Una dopo l’altra, le ragazze vengono narcotizzate. Quando si risvegliano, si ritrovano rinchiuse in una fatiscente abitazione dove il rapitore inizia a fare loro richieste alquanto insolite.
L’uomo soffre di disturbo di personalità multipla, un caso raro studiato dalla dottoressa psichiatra Fletcher (Betty Buckley), perché dentro di lui convivono 23 personalità differenti. Nel corso del film, infatti, faremo la conoscenza di un bambino, di una scorbutica proprietaria di casa, di un maniaco della pulizia e di uno stilista di moda, tutti personaggi che riflettono l’identità disturbata di un bambino che da piccolo ha subito maltrattamenti e abusi da parte della madre.
E, ad ogni abuso della madre, ha creato una nuova identità.
Mentre la paura tra le tre ragazze aumenta, e i loro tentativi di fuga fanno solo sì che vengano divise e si comincia a scoprire qualcosa di più riguardo Casey, la più matura, che con una serie di flashback, ci fa capire come le sue sofferenze la aiuteranno ad entrare in contatto con il “mostro”.

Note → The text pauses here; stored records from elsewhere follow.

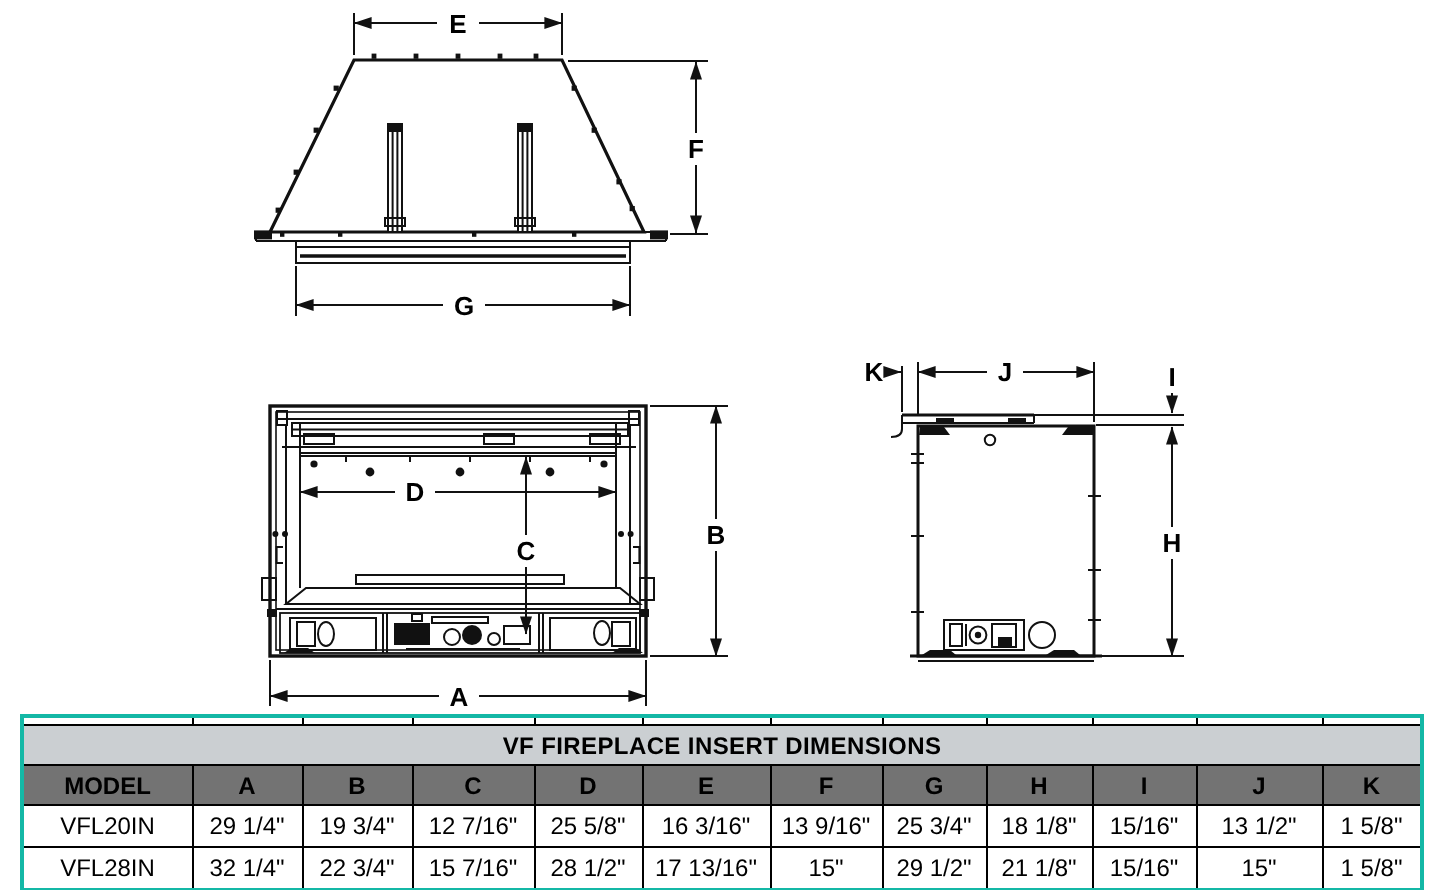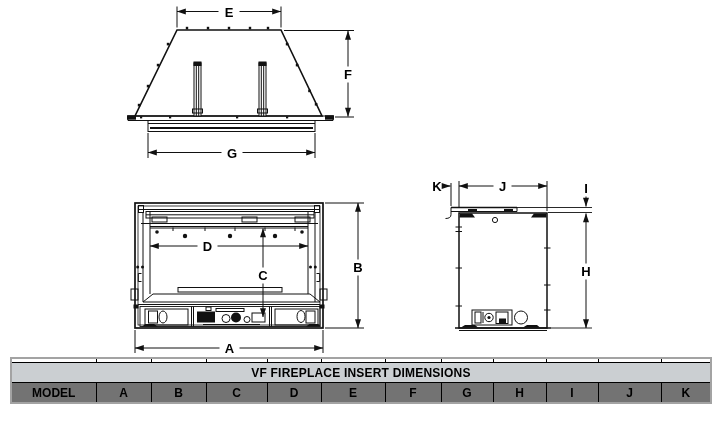--- a/index.html
+++ b/index.html
@@ -1,21 +1,21 @@
 <!DOCTYPE html>
 <html><head>
 <meta charset="utf-8">
 <style>
   html,body{margin:0;padding:0}
   body{width:720px;height:445px;background:#fff;font-family:"Liberation Sans",sans-serif;position:relative;color:#000}
   .stage{position:absolute;left:0;top:0;width:720px;height:445px;background:#fff;overflow:hidden}
   svg.diagrams{position:absolute;left:0;top:0}
   svg text{font-family:"Liberation Sans",sans-serif;font-size:13px;font-weight:600;fill:#000;stroke:none}
   .table-wrap{position:absolute;left:10px;top:357px;width:700px}
-  table.dims{border-collapse:collapse;table-layout:fixed;width:700px;border:2px solid #a3a3a3}
+  table.dims{border-collapse:collapse;table-layout:fixed;width:700px;border:2px solid #14b8a6}
   table.dims td, table.dims th{border:1px solid #000;text-align:center;vertical-align:middle;
     font-size:12px;padding:0;height:19px;white-space:nowrap;overflow:hidden}
   tr.tickrow td{height:3px;border-bottom:none}
   td.title{background:#cbcfd2;font-weight:bold;border-top:none;letter-spacing:.2px}
   tr.head th{background:#737373;font-weight:bold}
   tr.data td{height:20px;font-weight:normal}
 </style>
 </head>
 <body>
 
@@ -288,17 +288,45 @@
         <th>C</th>
         <th>D</th>
         <th>E</th>
         <th>F</th>
         <th>G</th>
         <th>H</th>
         <th>I</th>
         <th>J</th>
         <th>K</th>
       </tr>
+      <tr class="data">
+        <td>VFL20IN</td>
+        <td>29 1/4"</td>
+        <td>19 3/4"</td>
+        <td>12 7/16"</td>
+        <td>25 5/8"</td>
+        <td>16 3/16"</td>
+        <td>13 9/16"</td>
+        <td>25 3/4"</td>
+        <td>18 1/8"</td>
+        <td>15/16"</td>
+        <td>13 1/2"</td>
+        <td>1 5/8"</td>
+      </tr>
+      <tr class="data">
+        <td>VFL28IN</td>
+        <td>32 1/4"</td>
+        <td>22 3/4"</td>
+        <td>15 7/16"</td>
+        <td>28 1/2"</td>
+        <td>17 13/16"</td>
+        <td>15"</td>
+        <td>29 1/2"</td>
+        <td>21 1/8"</td>
+        <td>15/16"</td>
+        <td>15"</td>
+        <td>1 5/8"</td>
+      </tr>
     </tbody>
   </table>
 </div>
 
 </div>
 
 </body></html>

Il regista M. Night Shyamalan fa uso di uno straordinario James McAvoy che è stato pronto ad accogliere la sfida di interpretare un personaggio così complicato, un moderno e ancora più spaventoso Norman Bates. Dal brusco inizio (le ragazze vengono rapite nei primi minuti del film), fino alla fine si prova un senso di tensione ed angoscia, tipica dei thriller psicologici.
Tramite le parole della dottoressa, il regista sembra volerci spiegare la tesi secondo cui la condizione mentale del protagonista sia in realtà un potenziale (soprattutto fisico), l’occasione per andare oltre le nostre singole capacità e l’unico modo di poter utilizzare il nostro cervello al 100%, superando quindi le normali potenzialità umane. Si tratta però di un potenziale intrinseco di violenza e sofferenza. Shyamalan non riesce comunque a condannare del tutto il suo protagonista.
Di sicuro un film senza vincitori né vinti.